● WHAT IS BEING ASKED: Print every record below exactly, minus the pictures.

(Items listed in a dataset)
______
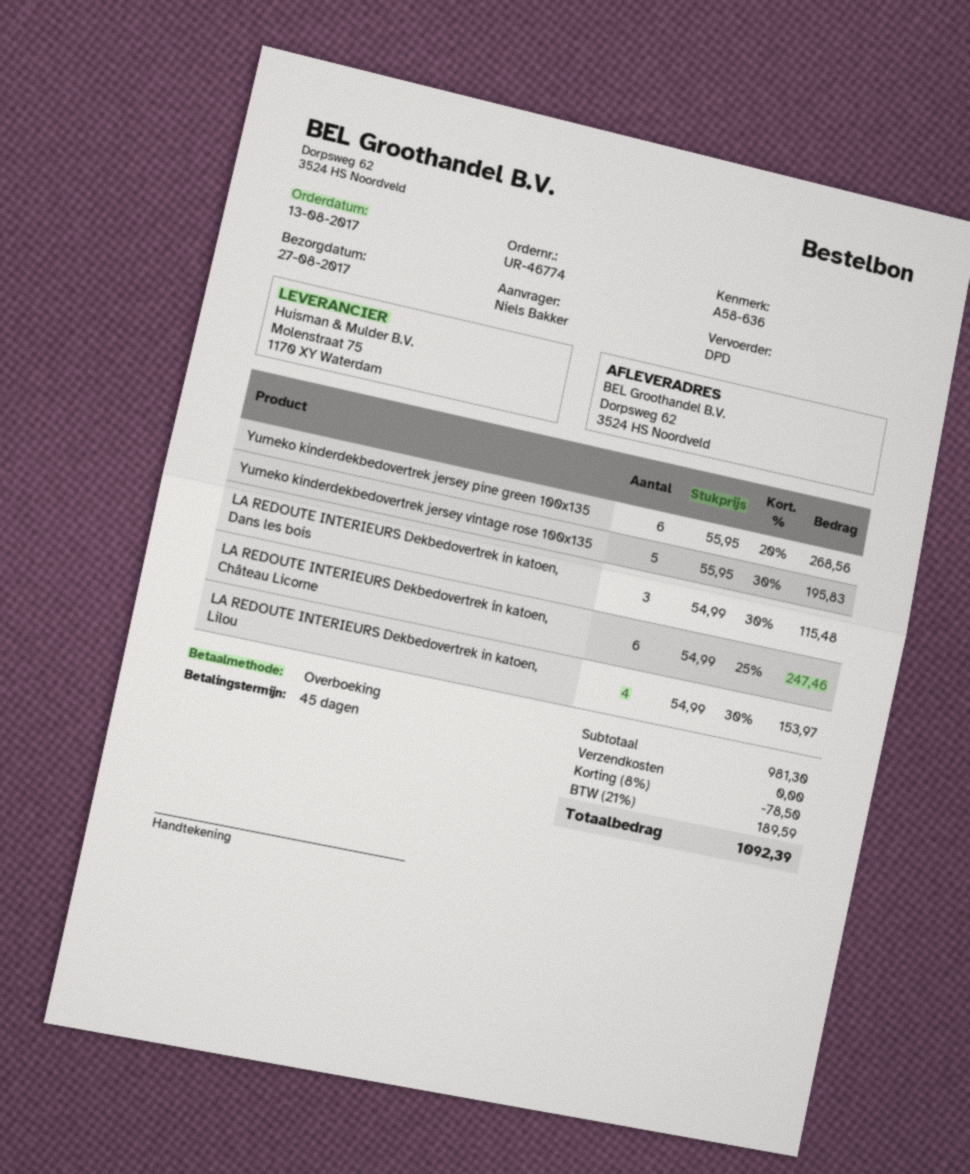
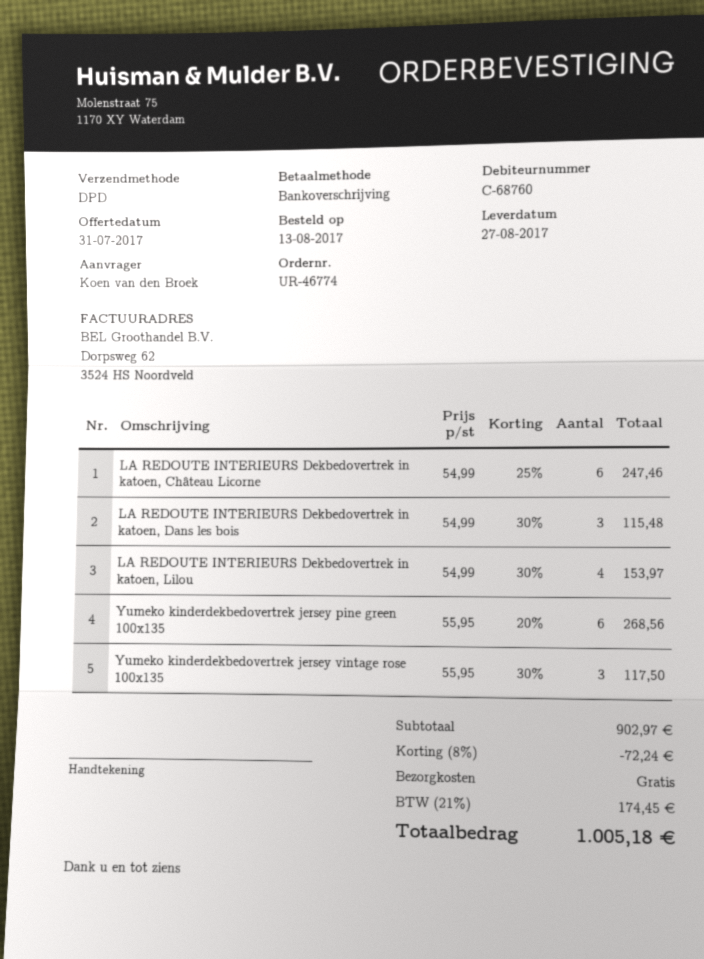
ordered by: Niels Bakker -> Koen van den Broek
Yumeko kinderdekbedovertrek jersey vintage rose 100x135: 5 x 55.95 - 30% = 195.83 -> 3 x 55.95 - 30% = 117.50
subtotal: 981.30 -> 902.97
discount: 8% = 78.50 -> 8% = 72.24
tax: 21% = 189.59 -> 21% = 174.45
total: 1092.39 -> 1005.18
______
● OUTPUT:
ordered by: Niels Bakker -> Koen van den Broek
Yumeko kinderdekbedovertrek jersey vintage rose 100x135: 5 x 55.95 - 30% = 195.83 -> 3 x 55.95 - 30% = 117.50
subtotal: 981.30 -> 902.97
discount: 8% = 78.50 -> 8% = 72.24
tax: 21% = 189.59 -> 21% = 174.45
total: 1092.39 -> 1005.18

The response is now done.